Task instructions | No pictures go into the copy. Write out exactly the lines below from the one containing "html: none ->" through the one containing "font-size: 20px ->".

Source material |
>>>>>
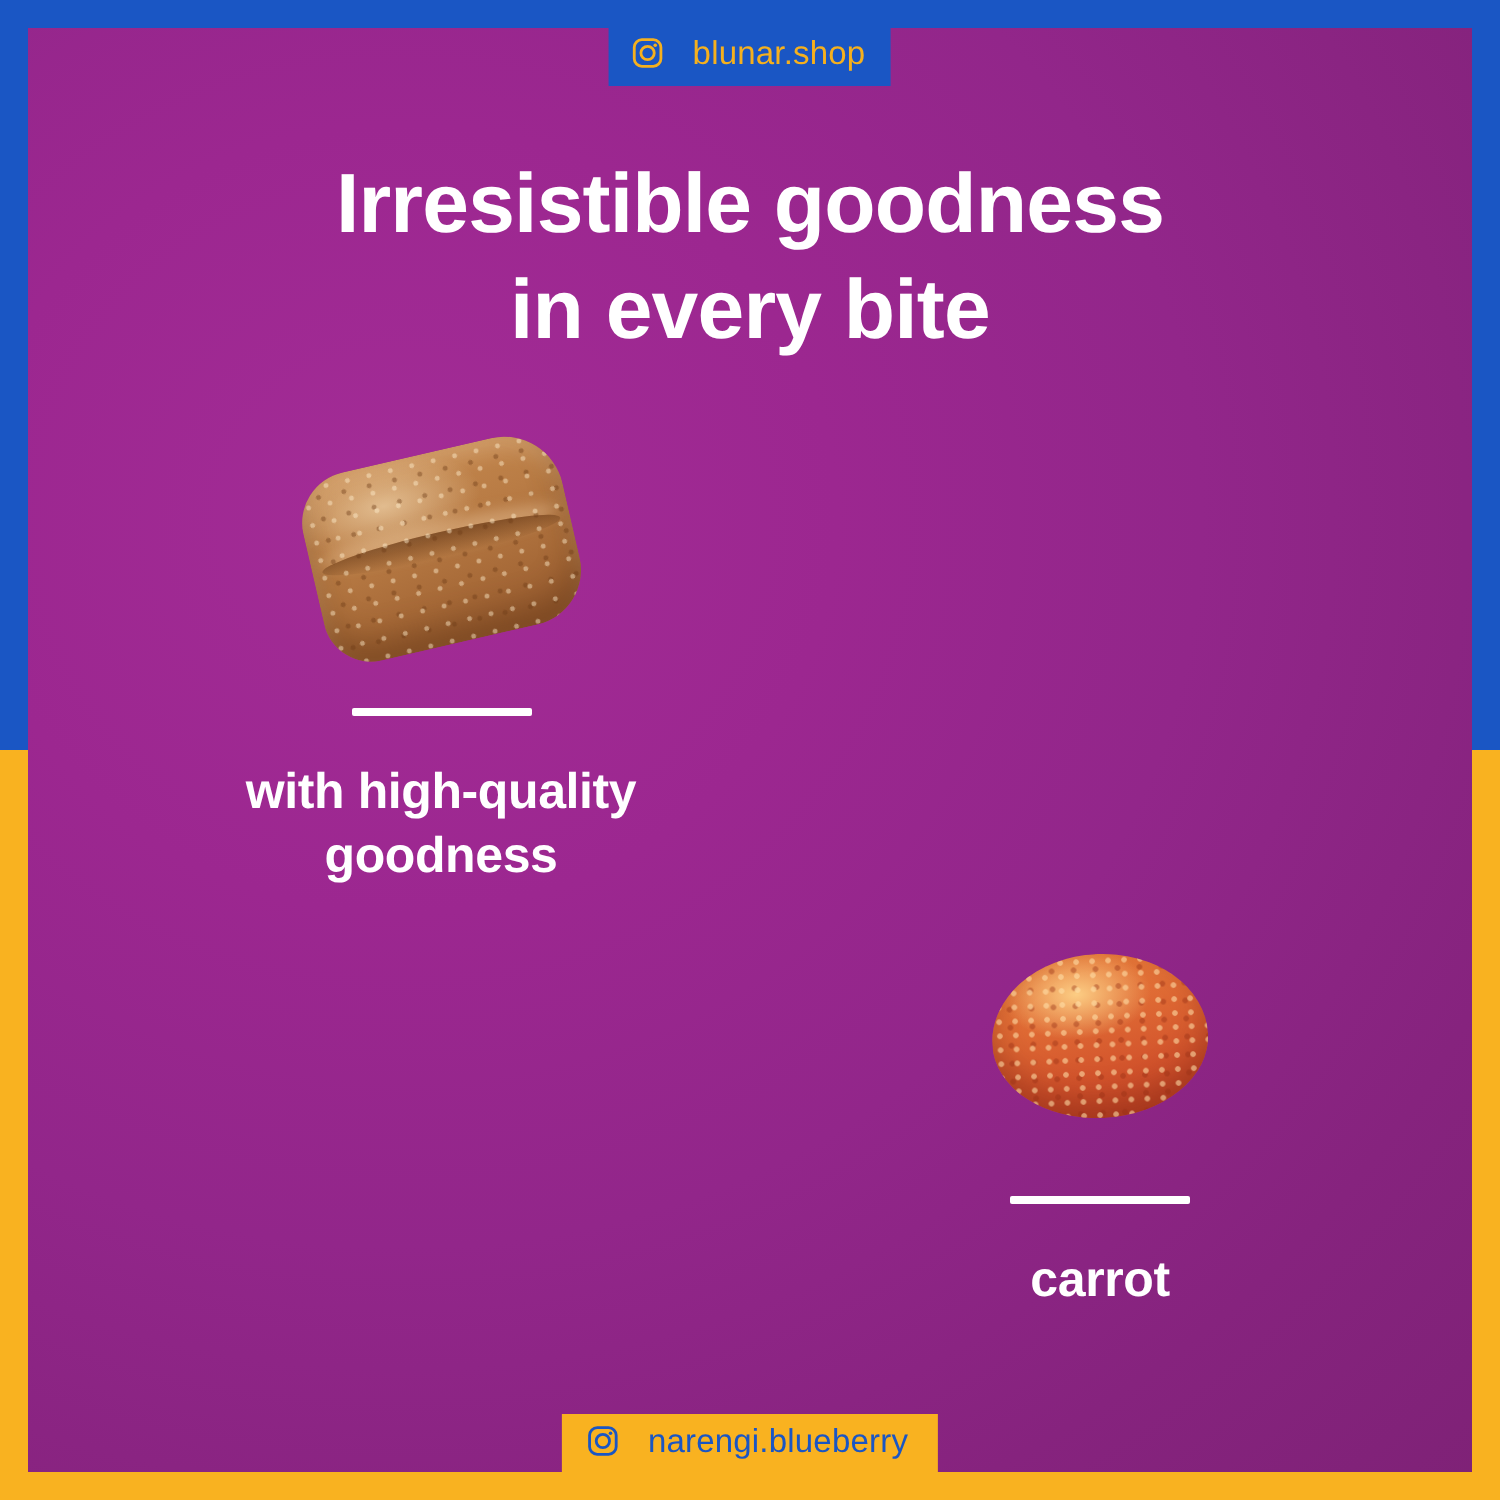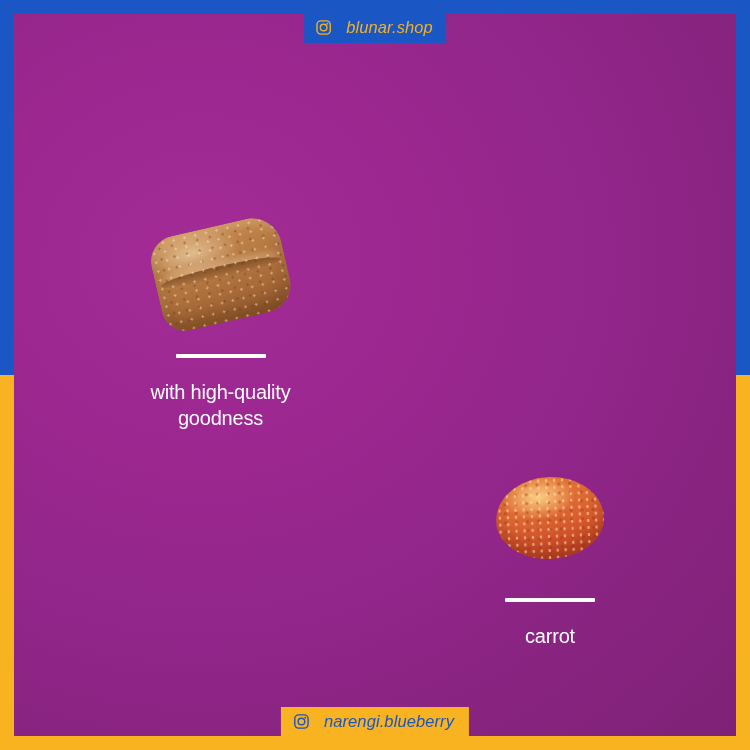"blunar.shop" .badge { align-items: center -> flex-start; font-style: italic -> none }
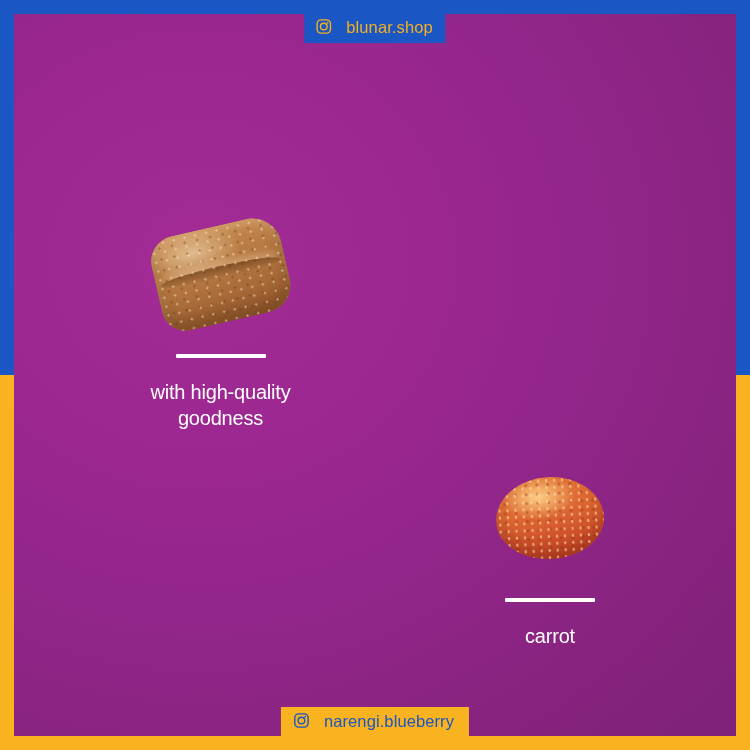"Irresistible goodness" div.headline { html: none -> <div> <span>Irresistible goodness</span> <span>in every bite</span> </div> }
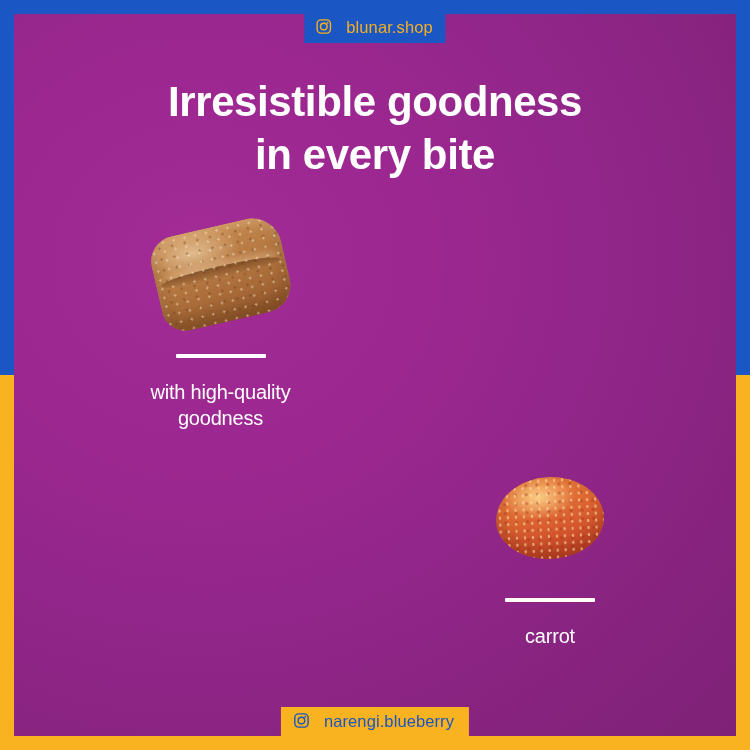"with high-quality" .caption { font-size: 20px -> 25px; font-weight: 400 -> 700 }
<<<<<
>>>>>
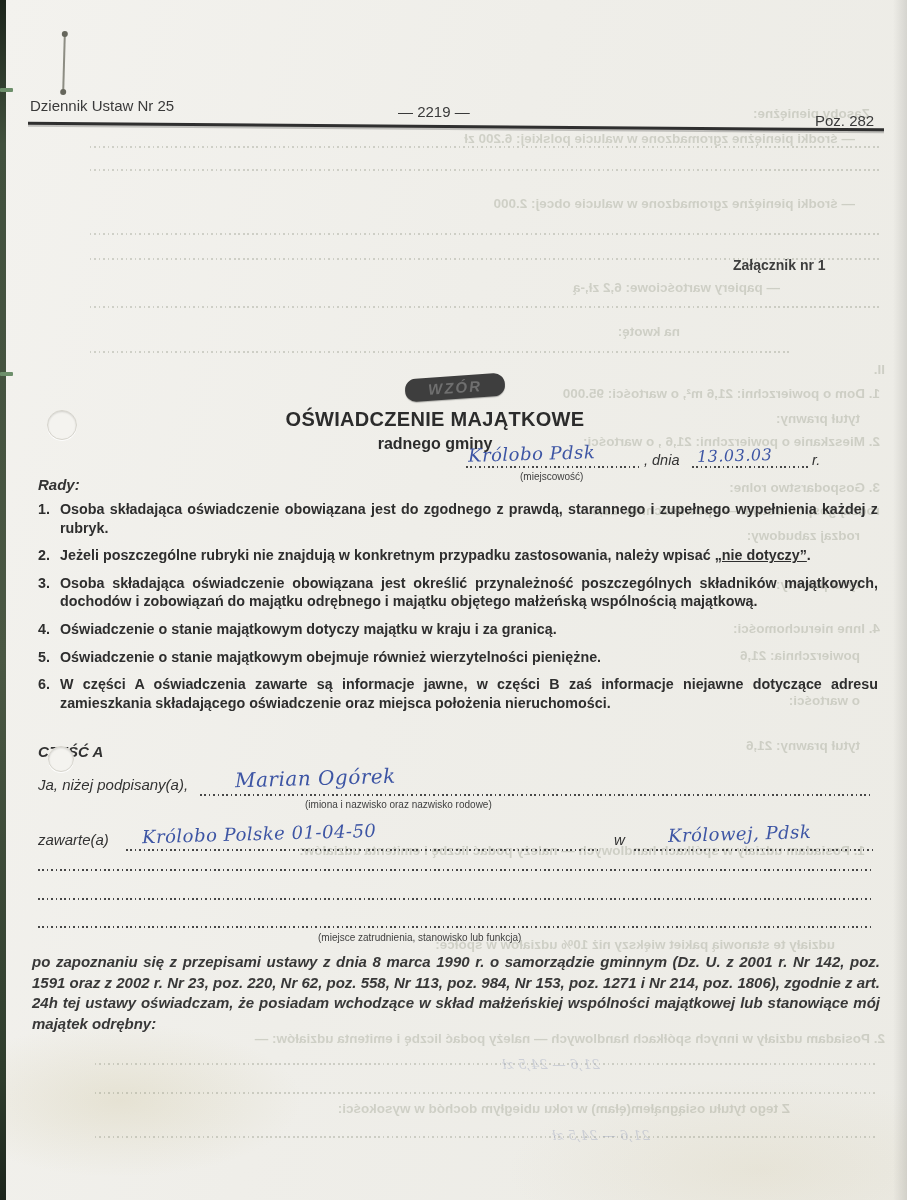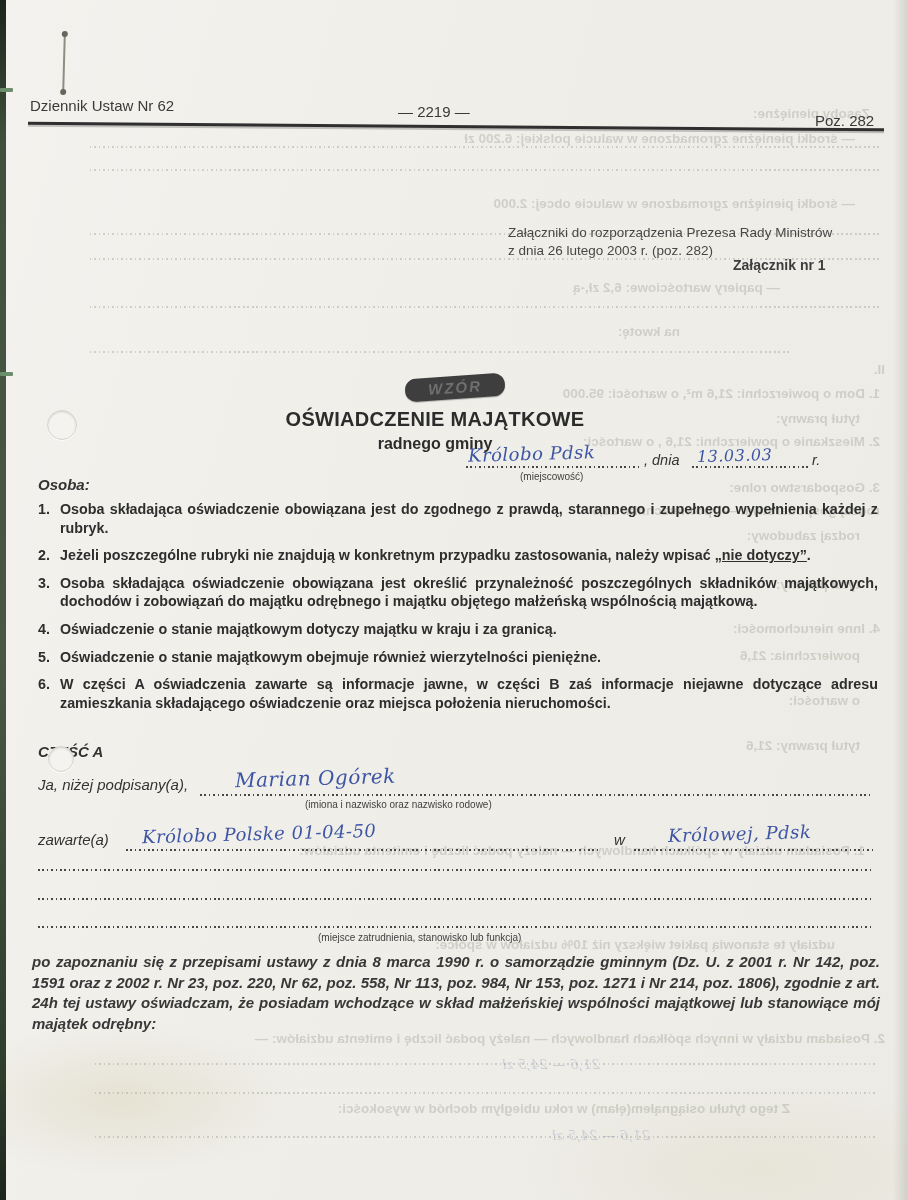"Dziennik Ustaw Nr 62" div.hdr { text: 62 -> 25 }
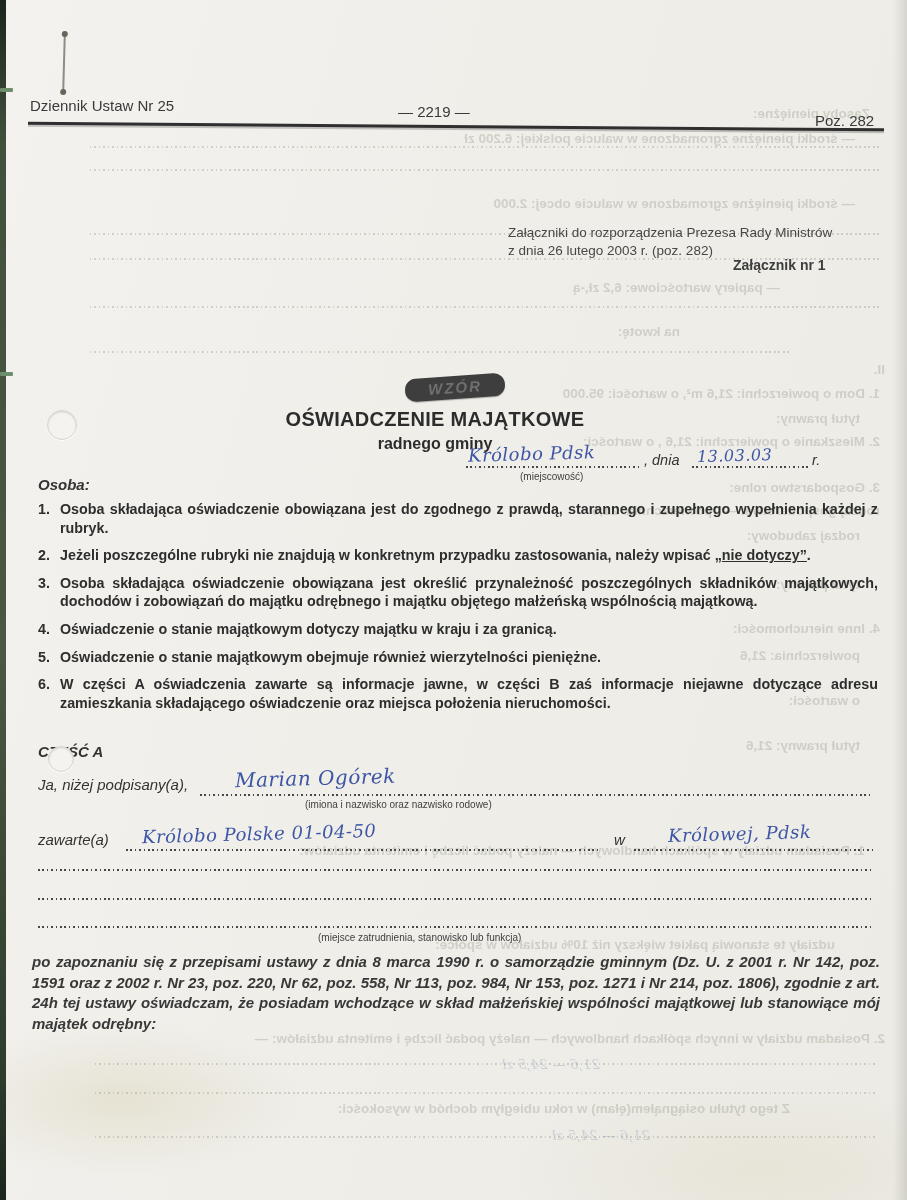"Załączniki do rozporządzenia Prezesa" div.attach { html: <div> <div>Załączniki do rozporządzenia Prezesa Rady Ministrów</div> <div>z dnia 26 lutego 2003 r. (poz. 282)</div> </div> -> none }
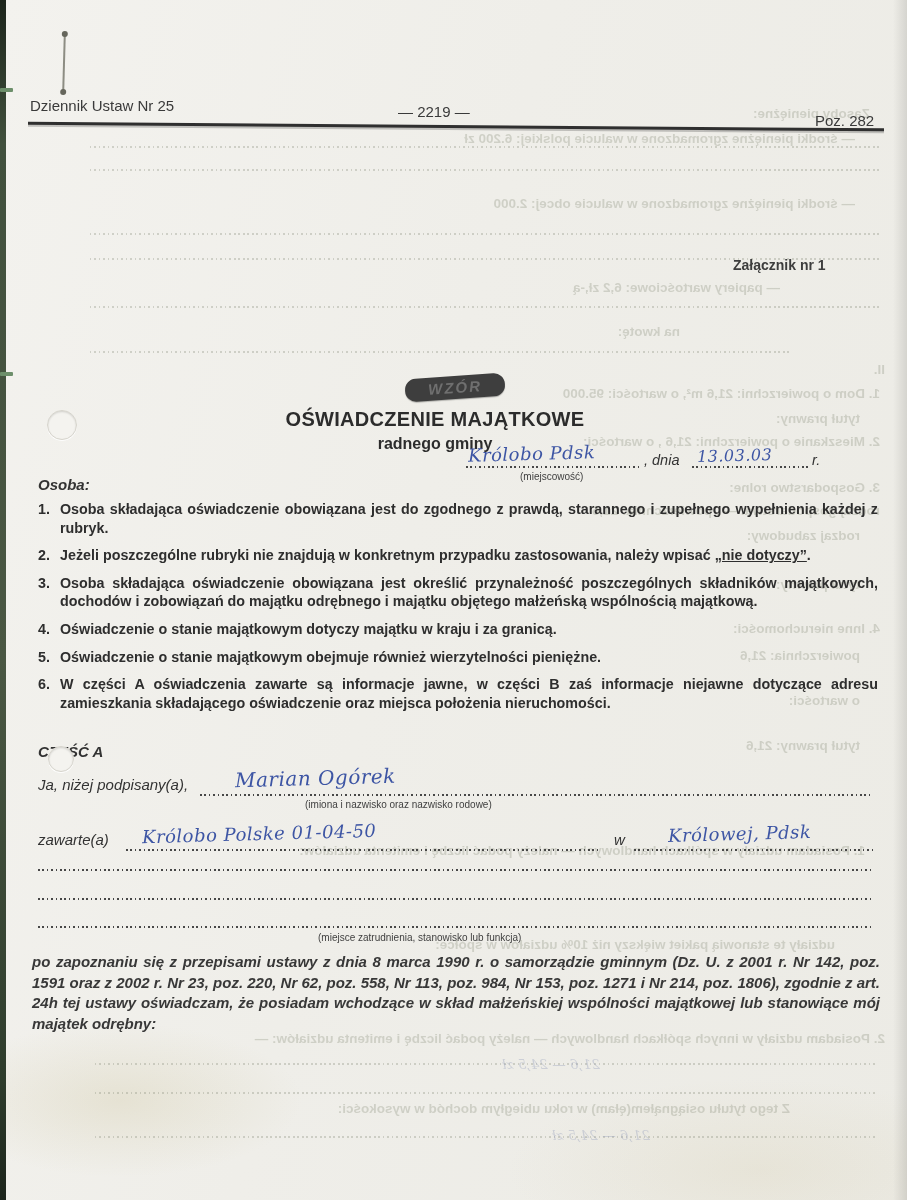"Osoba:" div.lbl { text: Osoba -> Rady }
<<<<<
Response for this exercise |
"Irresistible goodness" div.headline { html: none -> <div> <span>Irresistible goodness</span> <span>in every bite</span> </div> }
"with high-quality" .caption { font-size: 20px -> 25px; font-weight: 400 -> 700 }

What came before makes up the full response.